第178話 報告と言い訳と
※
ゼンの座るベッドの前で、腰に手をあて仁王立ちするのは、誰あろう、ゼンの婚約者で、パーティーの最強魔術師、出番が随分なかったサリサ嬢です。
「……言うべき事は?」
氷点下の眼差しで、ゼンを凍り付かせる。
「えと、その、ごめん……」
「何に対しての謝罪なの!謝ればいいってものじゃないでしょ?それに、二人っきりになったんだから、最初からよ!」
「最初って……ああ、あの、ただいま、戻りました」
「何で敬語なのよ!」
「つい、迫力に押されて……。うん、ただいま。なんとか、神様に頼まれた事、やり遂げて無事に帰って来れたよ」
「はい、おかえりなさい。……本当に、無事に、なの?何か危ない事もあったみたいだって、リャンカちゃんから聞いたわよ」
サリサは、ゼンの言葉に満足して、その隣に寄り添うように座った。
「……いない間に、従魔の二人と仲良くなったんだね。ちゃん呼びで、そんな話もするなんて」
「ちゃん呼びは、みんなそうよ。ここのマスコット的な存在で、生活の要、メイド長様達だし。

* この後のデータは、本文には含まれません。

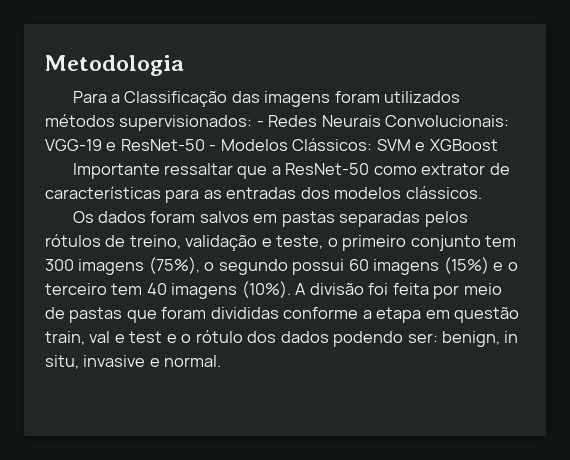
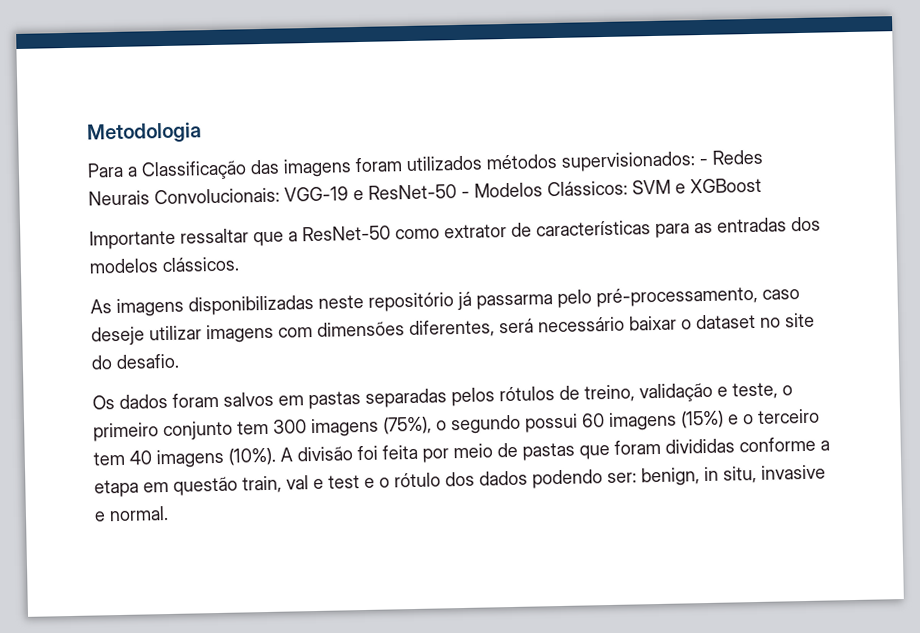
+ As imagens disponibilizadas neste repositório já passarma pelo pré-processamento, caso deseje utilizar imagens com dimensões diferentes, será necessário baixar o dataset no site do desafio.

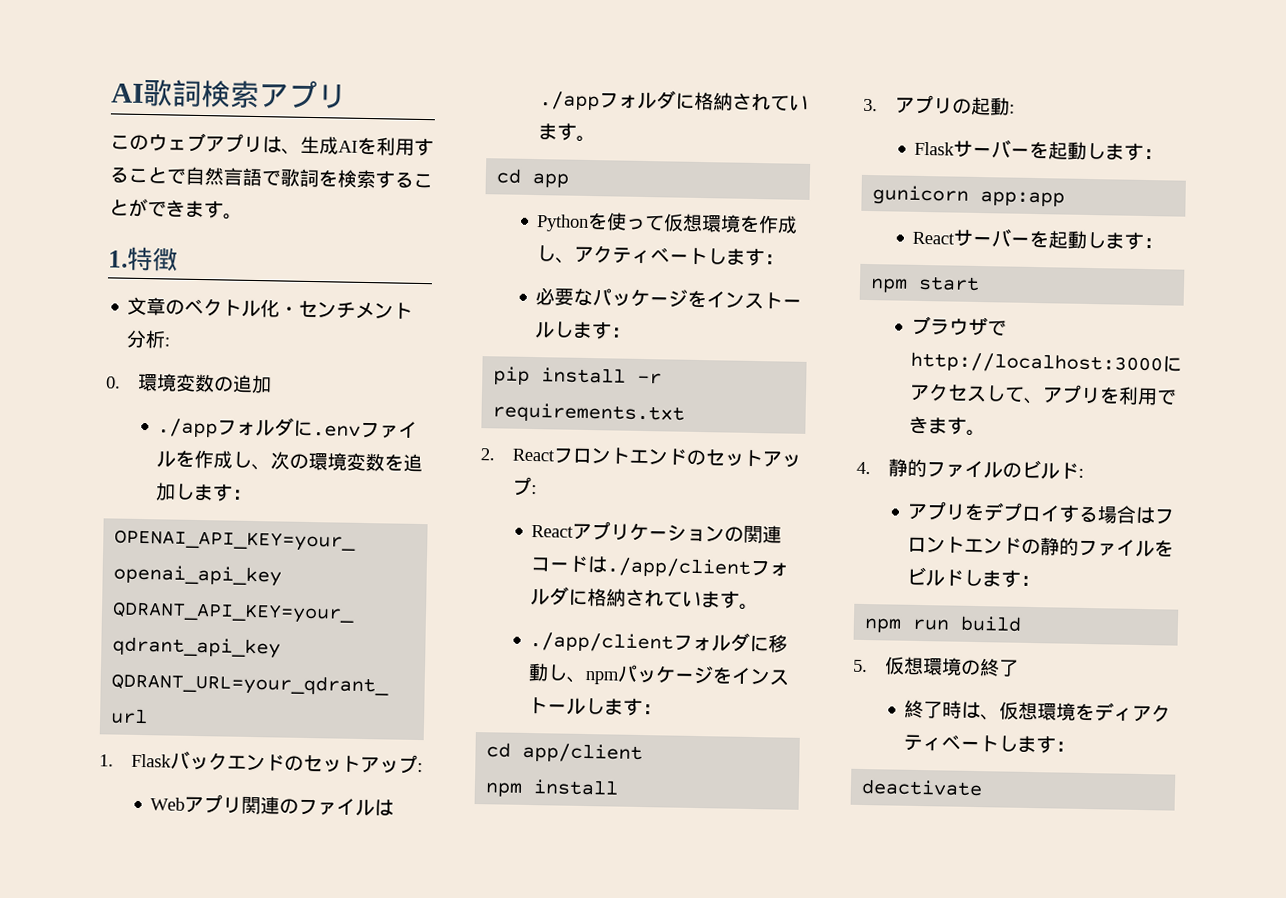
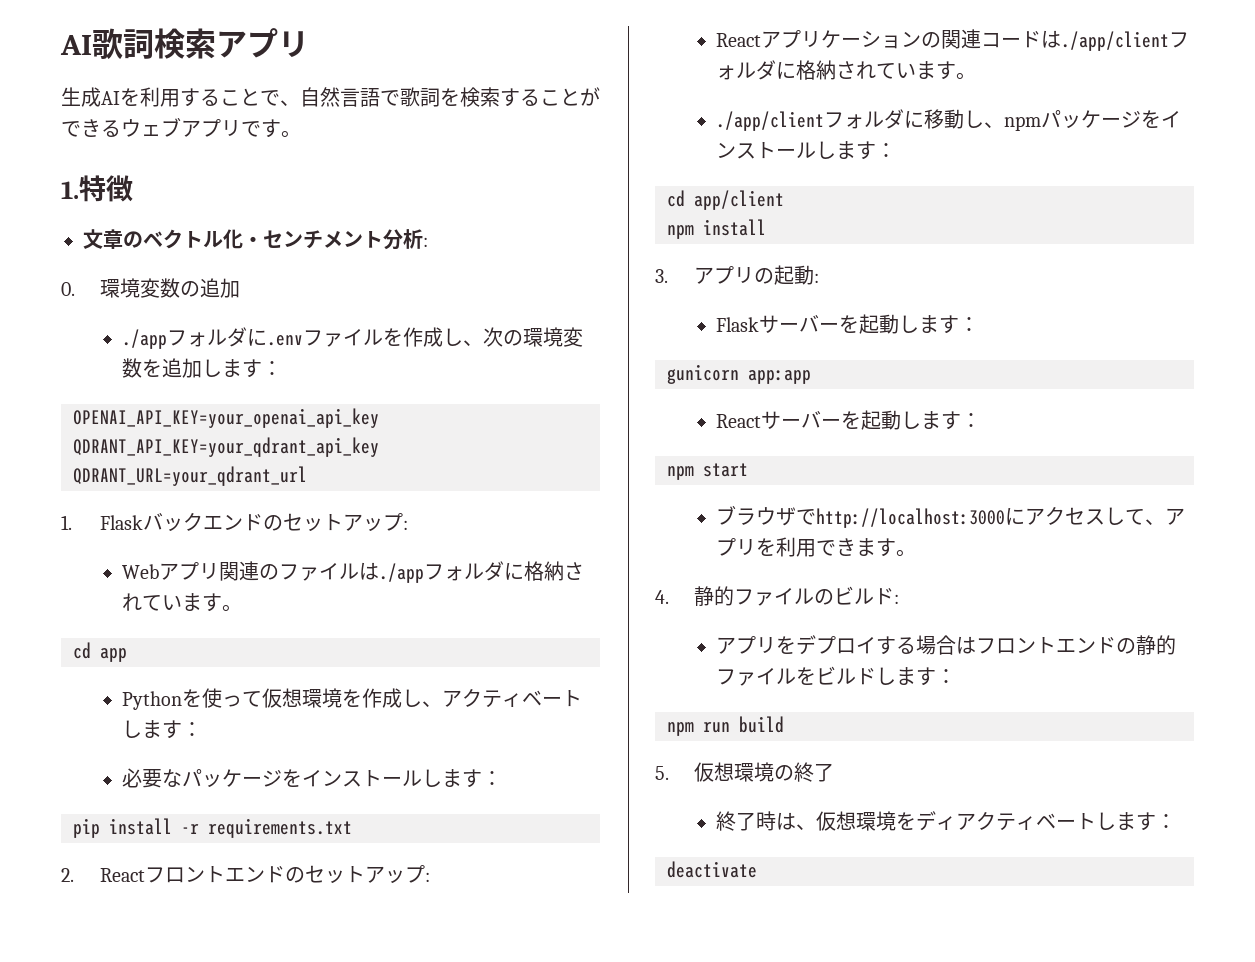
- このウェブアプリは、生成AIを利用することで自然言語で歌詞を検索することができます。
+ 生成AIを利用することで、自然言語で歌詞を検索することができるウェブアプリです。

私の方はそれとは別。同じ婚約者同士ですからね、そりゃあ、親しくもなるわ」
「……え!その事、二人が喋ったの?!」
従魔達から、そんな話は聞いていない。
「言ってないわよ。ただ、貴方と念話で連絡取り合って、絶対ごねると思ってたのに、その後、二人ともデレデレになっちゃって、仕事がおろそかになってたから、問い詰めたのよ」
「あ~、そうなんだ……」
ゼンの身体から、一気に力が抜けてしまった。
どう話し、どう切り出せばいいのか、迷って悩み、密かに苦悩していたのだ。
「それと、アルティさんとの事も。出発する前に、アルティさんの想いが、そうなりかけてたのは、態度とか様子で見えていたから、それがこの期間で熟するのは予想出来てたけど、ゼンの方までそうなるとは思っていなかったわ。苦手な感じだったじゃない?」
「……そんな事まで分かるの?もしかして、アリシアに聞いた?」
彼女が、人の恋愛する心を見分けられるらしい、との話は一応聞いていた。
「シアに聞かなくても、同じ人を好きになっていると、そういうのって自然と分かるの。
ゼンも、アルティさんを見る眼差しが、今と前とじゃ全然違うわ。暖かく、優しく、気遣っていて、しかもすでに心が通じ合ってる感じがするから……」
それを見たサリサは、少しだけ、心が痛んだ。
「そんなに変わっているかな。自覚はないけど……」
「三番目はめでたく確定よね。ちゃんと両想いなら、取引の報酬とか打算的な話を考えなくてもいいのだし」
「それは、そうなんだけど……。サリサは、嫌じゃないの?怒らないの?」
「ん~~。ゼンが何を言いたいかは分かるわ。そりゃあ、当然、多少の嫉妬はあるわ。怒るのは、変よね。私の方が勧めていたんだから。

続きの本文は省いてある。